No sector agrícola, trabalhadores eventuais recebem até Kz 100.000 isentos de IRT, enquanto domésticos inscritos na Segurança Social beneficiam da mesma exclusão. Em 2025, rendimentos até Kz 100.000 mantêm isenção para funcionários públicos dentro dos limites legais.

Dúvidas Comuns

Como se calcula o IRT para trabalhadores dependentes?

Subtrai-se 3% de Segurança Social ao rendimento bruto (salário + subsídios), aplicando-se a tabela de escalões: valor do escalão, excesso, taxa e parcela fixa. Exemplo: rendimento de Kz 200.000 usa taxa de 13,5% sobre o excesso acima do escalão inferior.

Quais rendimentos estão isentos de IRT?

Contribuições para Segurança Social, subsídios de alimentação/transporte até Kz 30.000 mensais, abono de família até 5%, e remunerações até Kz 150.000 para trabalhadores eventuais agrícolas ou domésticos inscritos na Segurança Social.

Quais as taxas para independentes (Grupo B e C)?

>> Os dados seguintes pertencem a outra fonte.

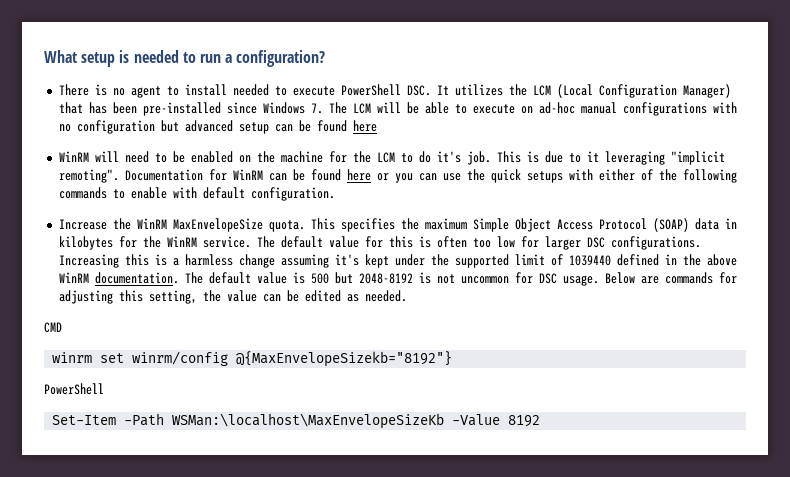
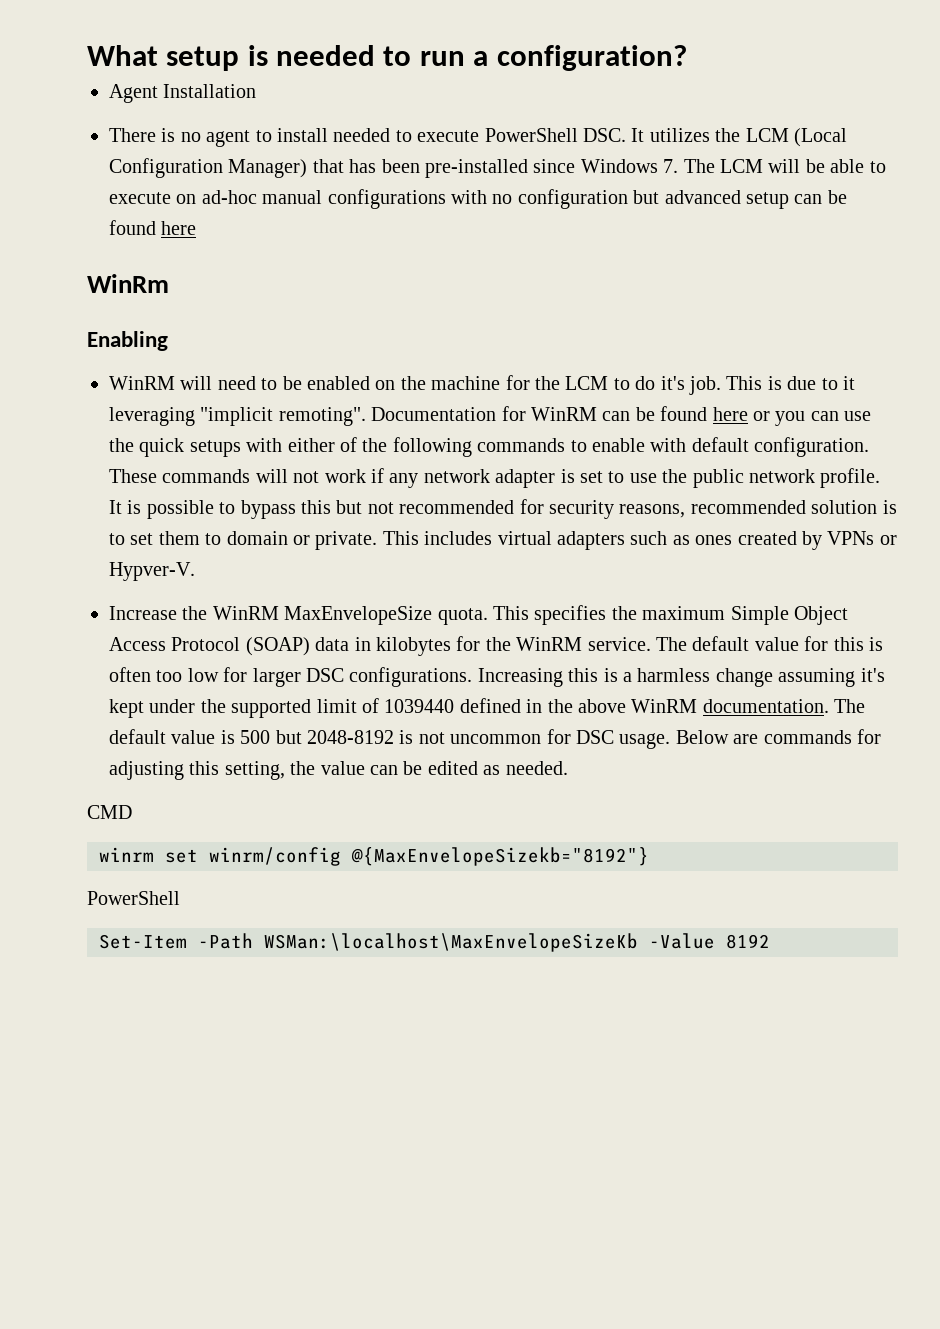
(326, 58) none -> [109,84,257,103] // Agent Installation
(377, 126) none -> [87,274,169,293] [87,331,168,351] // WinRm // Enabling
(335, 194) none -> [109,468,881,488] [109,499,897,519] [109,531,897,550] [109,562,195,581] These commands will not work if any network adapter is set to use the public network profile. It is possible to bypass this but not recommended for security reasons, recommended solution is to set them to domain or private. This includes virtual adapters such as ones created by VPNs or Hypver-V.

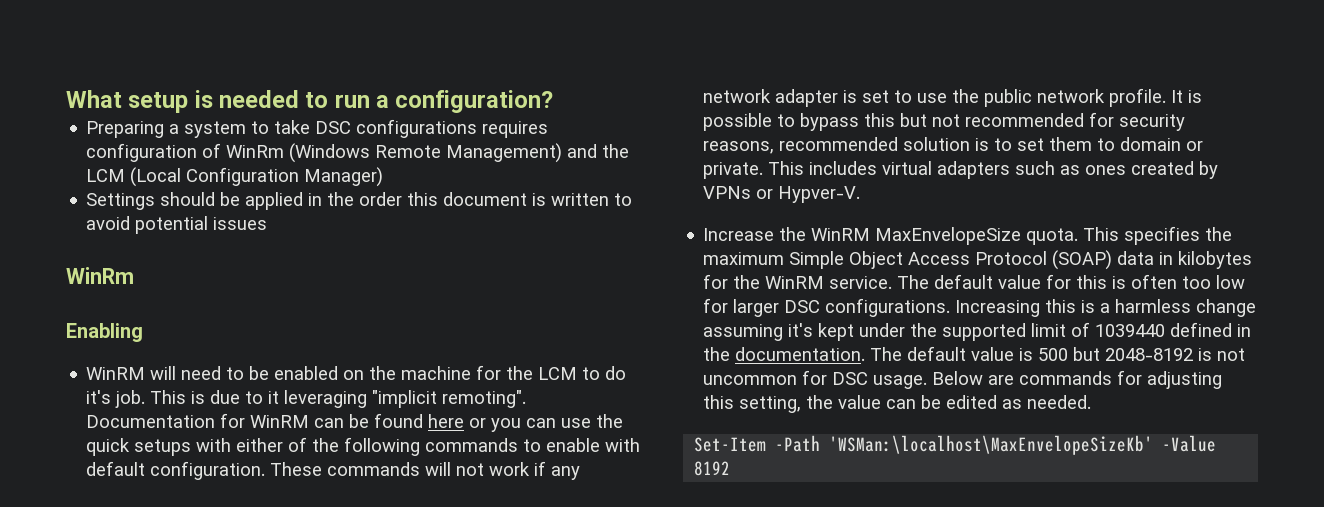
[109,84,257,103] [109,128,710,147] Agent Installation // There is no agent to install needed to execute PowerShell DSC. It utilizes -> [86,119,549,138] [86,143,598,163] Preparing a system to take DSC configurations requires configuration of WinRm (Windows Remote Management) and
[312,159,886,178] [109,189,847,209] [109,220,197,235] that has been pre-installed since Windows 7. The LCM will be able to execute on ad-hoc manual configurations with no configuration but advanced setup can be found here -> [86,192,633,210] [86,216,268,234] // Settings should be applied in the order this document is written to avoid potential issues
[577,699,698,713] above WinRM -> (731, 354) none
[87,805,132,819] [99,847,649,866] [87,891,180,905] // CMD // winrm set winrm/config @{MaxEnvelopeSizekb="8192"} // PowerShell -> (1092, 402) none
[264,933,638,952] WSMan:\localhost\MaxEnvelopeSizeKb -> [829,435,1154,455] 'WSMan:\localhost\MaxEnvelopeSizeKb'

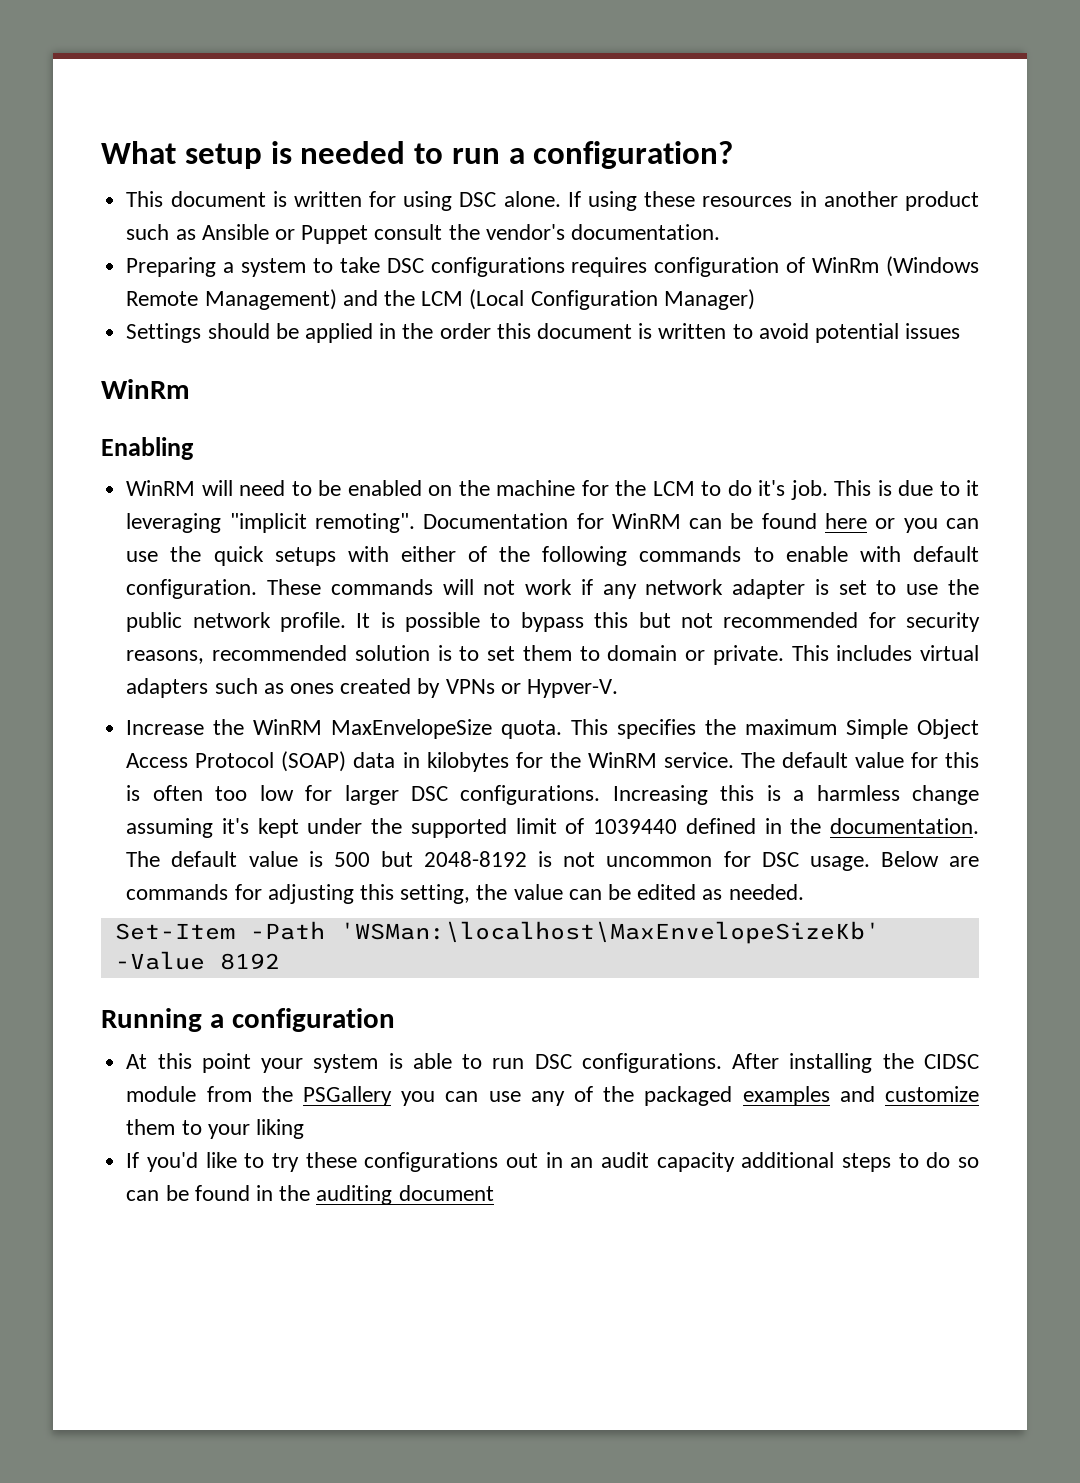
(554, 101) none -> [126,191,980,211] [126,224,720,244] // This document is written for using DSC alone. If using these resources in another product such as Ansible or Puppet consult the vendor's documentation.
(731, 468) none -> [101,1008,395,1032] [126,1053,980,1073] [126,1086,980,1106] [126,1119,304,1139] [126,1152,980,1172] [126,1185,494,1205] // Running a configuration // At this point your system is able to run DSC configurations. After installing the CIDSC module from the PSGallery you can use any of the packaged examples and customize them to your liking // If you'd like to try these configurations out in an audit capacity additional steps to do so can be found in the auditing document

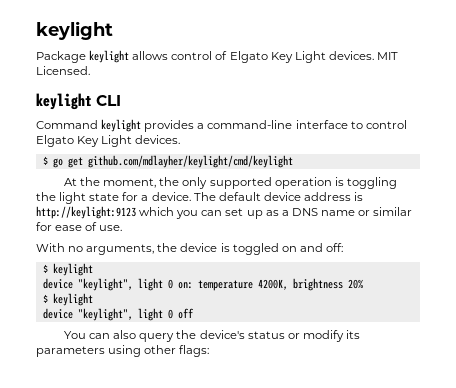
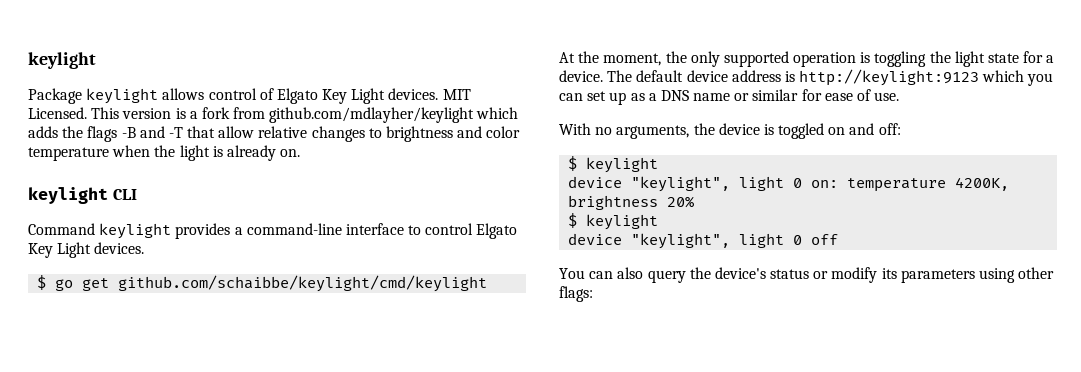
(90, 70) none -> [91,107,519,123] [28,126,521,142] [28,145,301,161] This version is a fork from github.com/mdlayher/keylight which adds the flags -B and -T that allow relative changes to brightness and color temperature when the light is already on.
[87,155,293,168] github.com/mdlayher/keylight/cmd/keylight -> [118,275,488,292] github.com/schaibbe/keylight/cmd/keylight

Retenção na fonte de 6,5% para rendimentos pagos por entidades com contabilidade; 25% sobre matéria colectável para outros casos, sem dedução de custos se não houver contabilidade organizada.

O IRT reforça a sustentabilidade fiscal de Angola, exigindo conformidade rigorosa da AGT para evitar multas, e evolui com alterações legais para responder a desafios económicos. Compreendê-lo é essencial para trabalhadores e empresas navegarem o sistema tributário em kwanzas.